Au-delà des nominations, deux conceptions de l’action publique s’éloignent progressivement. Sur les relations internationales, Sonko prônait une posture plus offensive vis-à-vis des partenaires occidentaux, alors que Diomaye nomme des diplomates de carrière pour privilégier la continuité et la négociation. Sur le modèle économique, Sonko mettait en avant un contrôle renforcé de l’État sur les ressources, tandis que Diomaye opte pour des techniciens censés sécuriser les contrats existants et attirer de nouveaux capitaux. Enfin, sur le style de gouvernance, Sonko s’appuyait sur la mobilisation populaire et les structures du parti, mais Diomaye mise sur l’administration, les experts et la concentration des décisions au sommet. C’est pourquoi le mécontentement d’une partie de l’électorat est visible : l’espoir de « rupture » porté en 2024 se heurte à la réalité du pouvoir.
Plus encore, maintenant Diomaye s’affirme et s’émancipe de la tutelle de son ancien mentor. Pendant des mois, le slogan « Diomaye c’est Sonko et Sonko c’est Diomaye » résumait leur fusion politique. Cependant, ce slogan ne tient plus. Le 1er juin marque l’acte d’indépendance du président : il ne gouverne plus dans l’ombre de Sonko, il choisit ses hommes, concentre le pouvoir, trace sa propre ligne technocrate. En somme, Diomaye n’est plus le lieutenant devenu président, il est le président tout court, tandis que Sonko n’est plus le stratège de l’exécutif mais devient le chef de file d’une opposition parlementaire.

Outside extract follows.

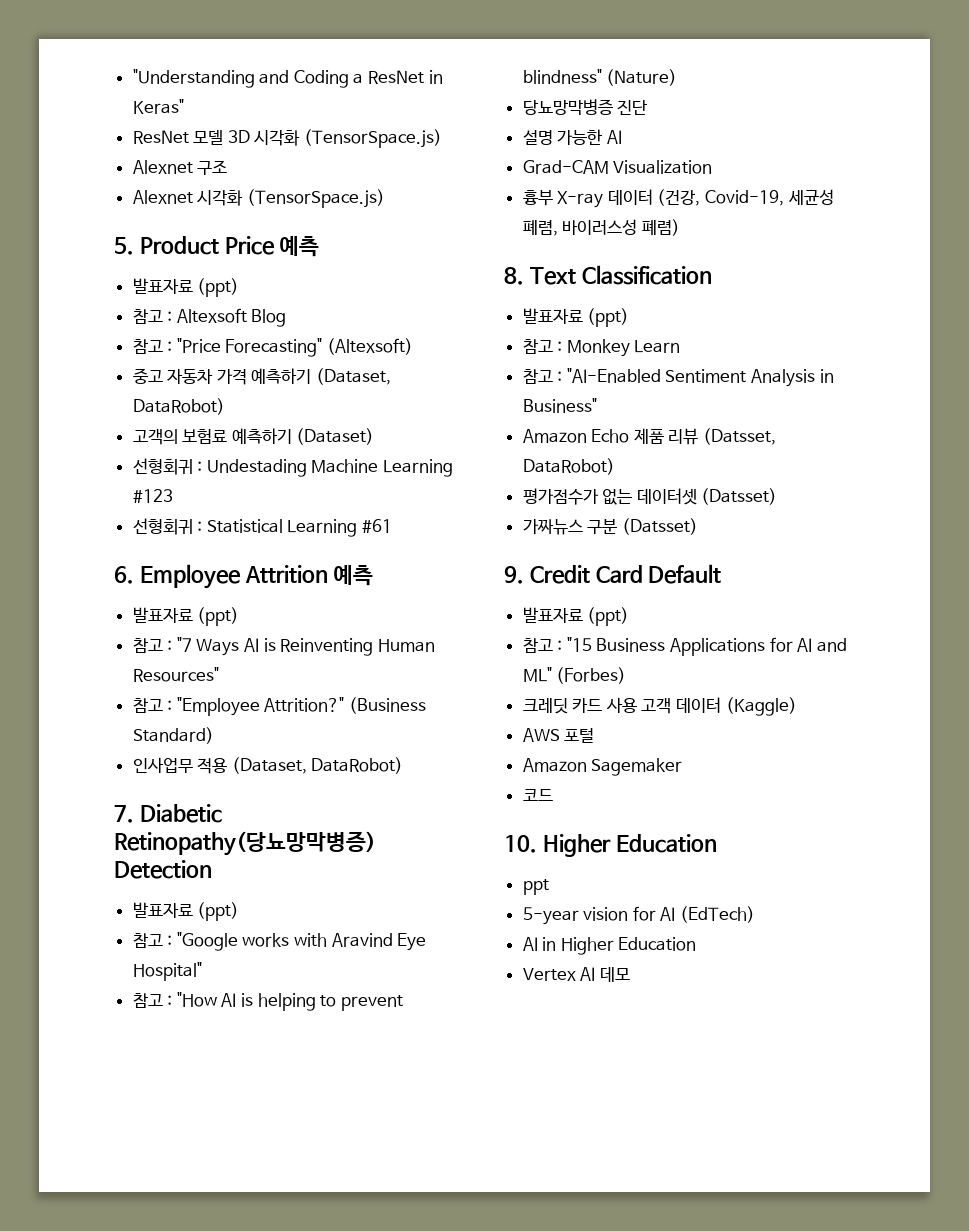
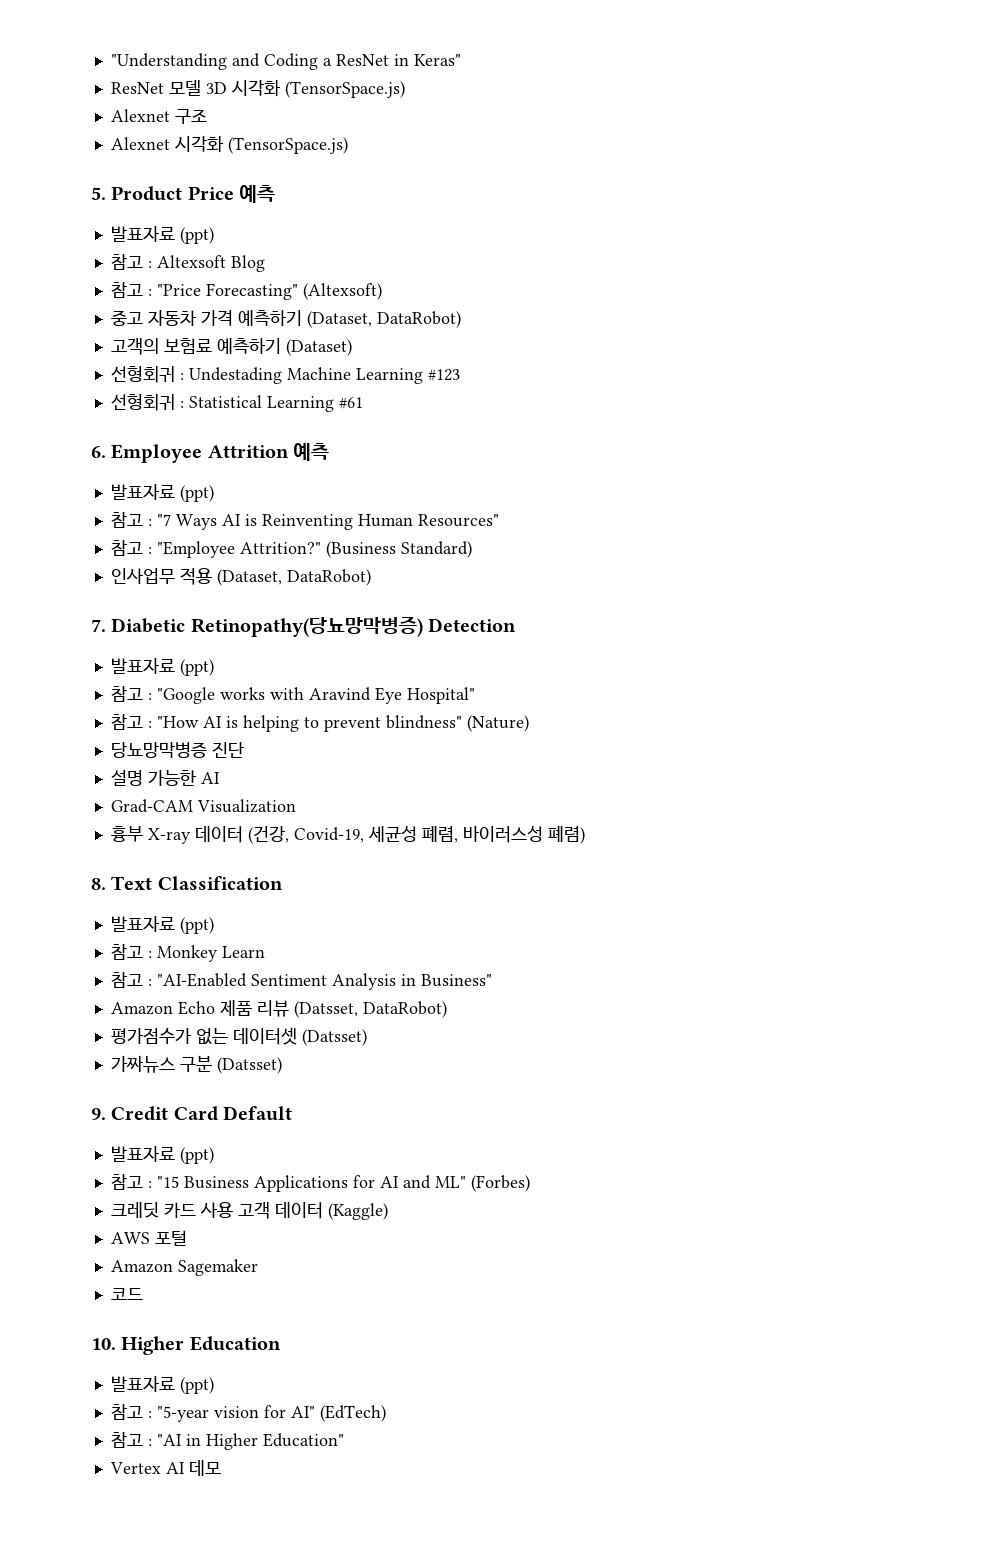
[522,879,549,895] [522,907,579,925] ppt // 5-year -> [110,1376,214,1394] [110,1404,209,1422] 발표자료 (ppt) // 참고 : "5-year
[660,907,676,921] AI -> [290,1406,315,1418] AI"
[522,937,538,951] AI -> [110,1432,182,1448] 참고 : "AI
[618,937,697,951] Education -> [262,1433,344,1447] Education"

Avec ce décret, l’alliance Diomaye-Sonko est donc rangée aux archives. Sonko perd l’exécutif et voit ses orientations économiques et diplomatiques écartées du gouvernement. Diomaye quitte l’image du « porté par Sonko » pour s’afficher comme président gestionnaire, en gardant quelques figures de continuité aux Forces armées et à la Justice. Dès lors, le Sénégal bascule dans une nouvelle configuration dont la suite dépendra de l’Assemblée. Si Sonko utilise ses prérogatives pour bloquer, le pays vivra au rythme des bras de fer législatifs. Si Diomaye réussit à négocier, sa ligne technocrate s’imposera.